▶ _Work instructions_: Beginning with the opening line of the entries, return every line through the one containing "row 12: none", both included, and nothing else. Omit pictures.
============================================================
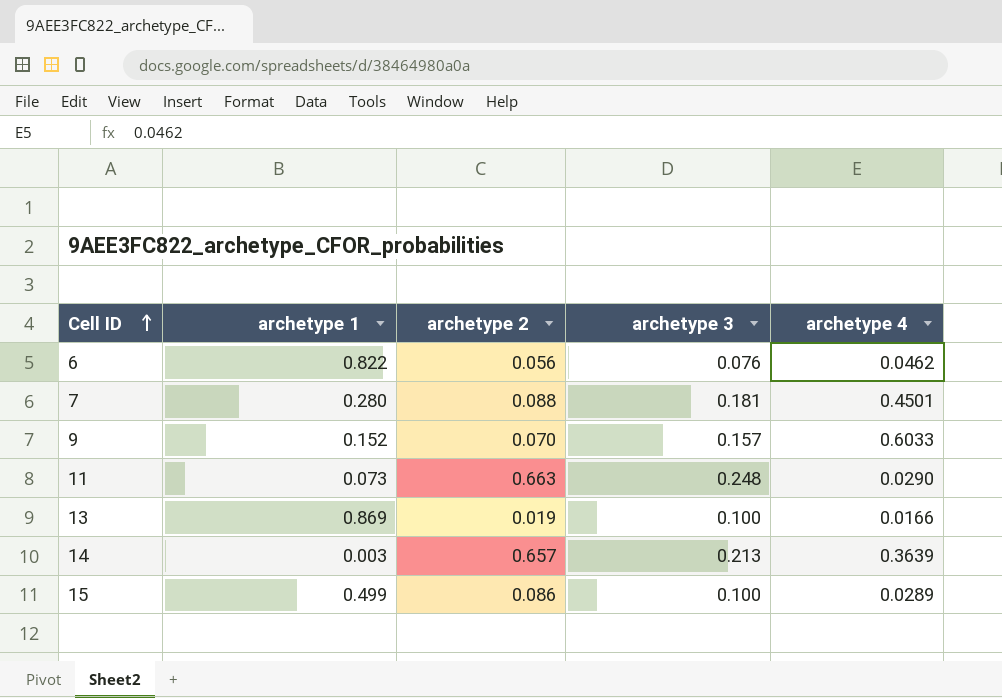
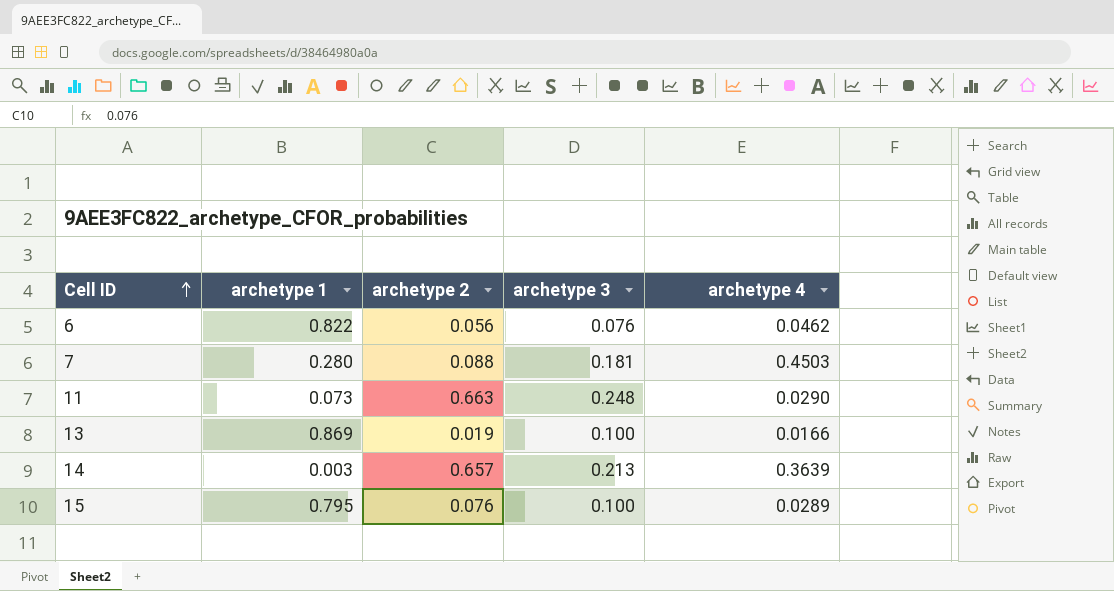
row 9: 0.152 | 0.070 | 0.157 | 0.6033 -> none
7 | archetype 4: 0.4501 -> 0.4503
15 | archetype 1: 0.499 -> 0.795
15 | archetype 2: 0.086 -> 0.076

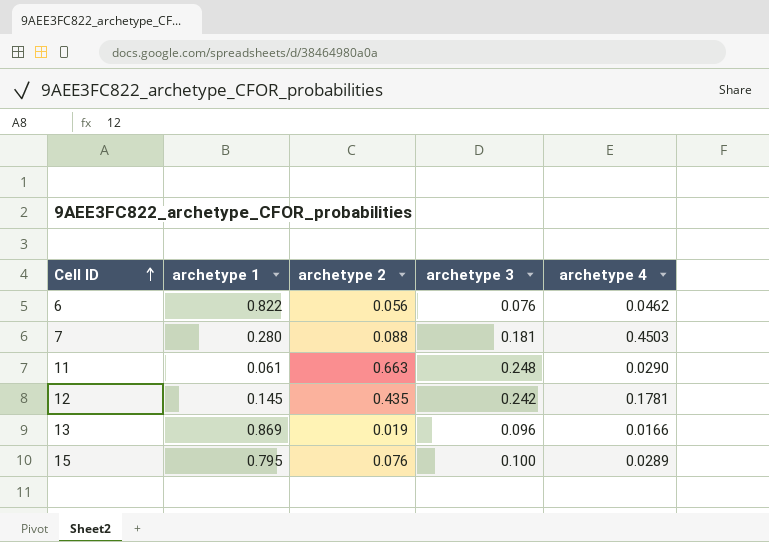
row 14: 0.003 | 0.657 | 0.213 | 0.3639 -> none
11 | archetype 1: 0.073 -> 0.061
row 12: none -> 0.145 | 0.435 | 0.242 | 0.1781
13 | archetype 3: 0.100 -> 0.096

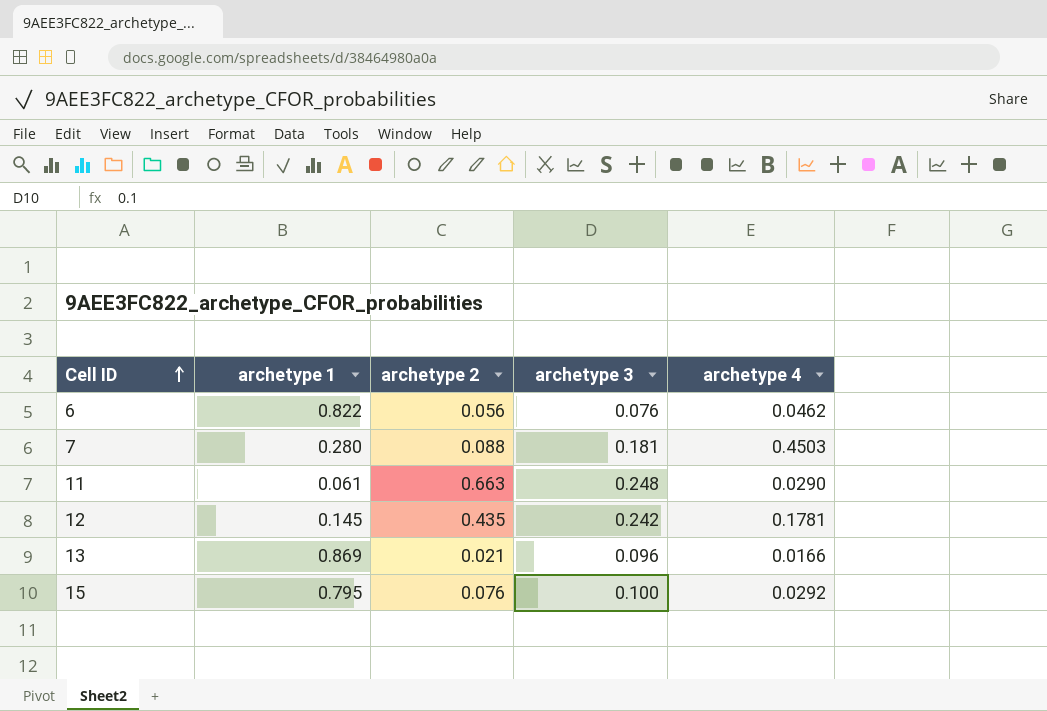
13 | archetype 2: 0.019 -> 0.021
15 | archetype 4: 0.0289 -> 0.0292

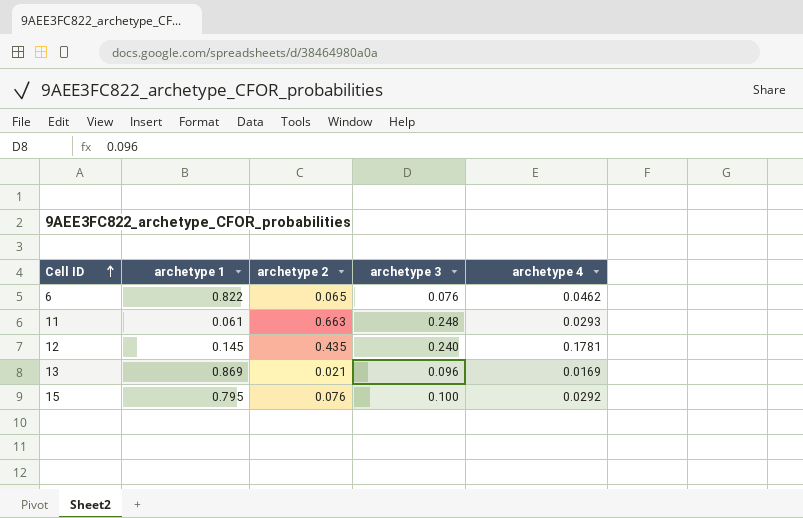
row 7: 0.280 | 0.088 | 0.181 | 0.4503 -> none
6 | archetype 2: 0.056 -> 0.065
11 | archetype 4: 0.0290 -> 0.0293
12 | archetype 3: 0.242 -> 0.240
13 | archetype 4: 0.0166 -> 0.0169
============================================================
▶ _Your solution_:
row 9: 0.152 | 0.070 | 0.157 | 0.6033 -> none
7 | archetype 4: 0.4501 -> 0.4503
15 | archetype 1: 0.499 -> 0.795
15 | archetype 2: 0.086 -> 0.076

row 14: 0.003 | 0.657 | 0.213 | 0.3639 -> none
11 | archetype 1: 0.073 -> 0.061
row 12: none -> 0.145 | 0.435 | 0.242 | 0.1781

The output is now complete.